El Salvador's Legislative Assembly approves reform to Income Tax Law, exempting foreign-source income

Executive summary

On 12 March 2024, the Legislative Assembly approved an initiative to reform the Income Tax Law that excludes from the concept of income any passive income that entities and individuals in El Salvador receive from foreign sources.

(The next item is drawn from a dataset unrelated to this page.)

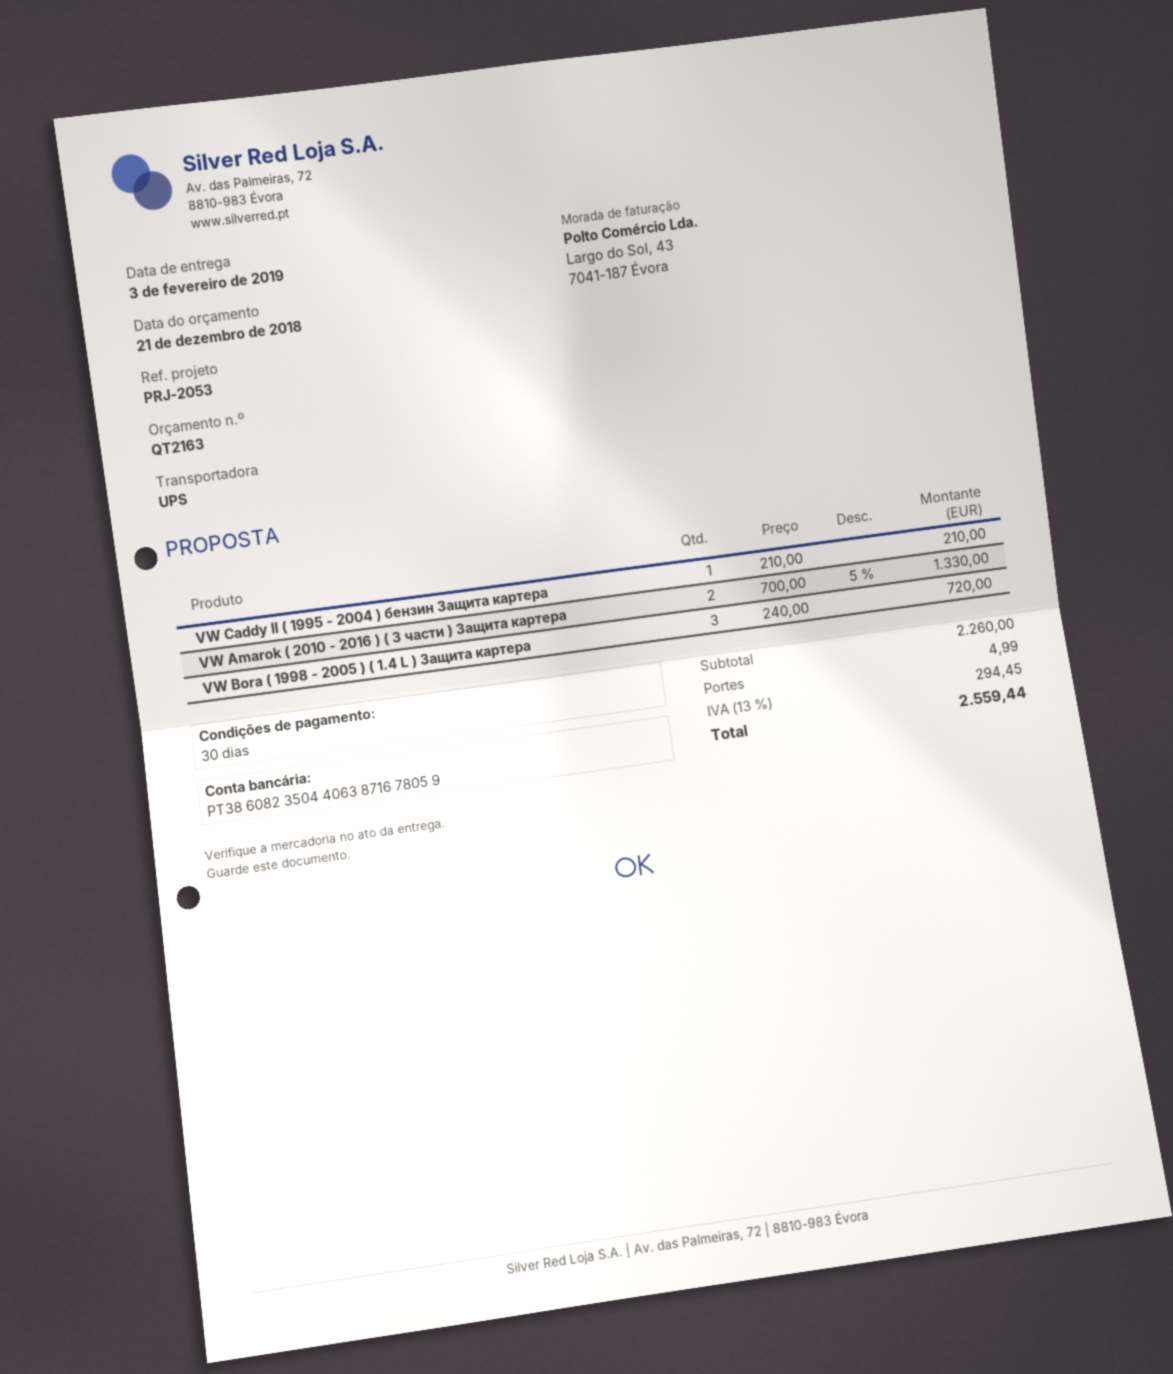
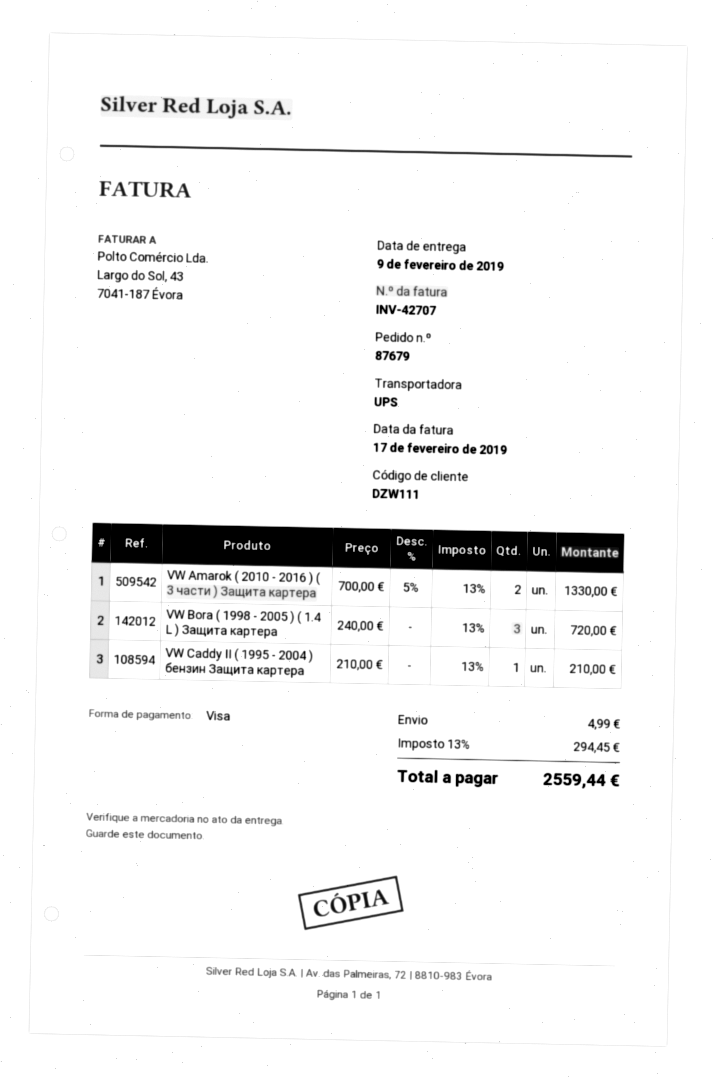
delivery date: 2019-02-03 -> 2019-02-09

The change in the law means that dividends, capital gains and interest, among other income, from securities and financial instruments abroad would not be subject to Income Tax in El Salvador.

A summary of the changes introduced follows.

Details

Exclusion of foreign source income

Section 3 of the Income Tax Law (IT Law) is amended, adding a new section (Section 4) that excludes from the concept of income all values that are received in any form, obtained abroad, or any capital movement, remuneration or emolument, in cash or kind obtained or received by individuals, legal entities or entities without legal personality, domiciled or not in the country, coming from any kind of source abroad.

Taxpayers who obtain taxable income and foreign-source income that is excluded from tax under the new Section 4 are excluded from the application of the mechanism for determining the proportion of costs and expenses established in the final subsection of Section 28 of the IT Law.

Repeal of IT Law provisions

The following provisions of the IT Law are repealed:

  • Section 14-A (specifically, the sixth, seventh and eighth subsections), regarding income obtained from securities and other financial instruments abroad
  • Portions of Section 16 (specifically, (c) of the fourth subsection, and fifth and seventh subsections) concerning the returns or results from securities, financial instruments and derivative contracts when the assumed risk is located in Salvadoran territory, and regarding nontaxable, exempt or "not subject" income that Salvadoran taxpayers domiciled in El Salvador obtained in another country for credits or financing granted to individuals or entities located abroad
  • Portions of Section 27 (specifically, the second, third and fourth subsections) concerning income that taxpayers domiciled in El Salvador obtain from deposits in foreign financial institutions

Next steps

The legal reform is effective as of 22 March 2024 (i.e., eight days after its publication in the Official Gazette).

For additional information concerning this Alert, please contact:

Ernst & Young, El Salvador
  • Rafael Sayagués
  • Héctor Mancia Flores
  • Daniela Vargas Gutiérrez
  • Gabriela Silis 
  • Carlos E Gaitan Cortez 

For a full listing of contacts and email addresses, please click on the Tax News Update: Global Edition (GTNU) version of this Alert.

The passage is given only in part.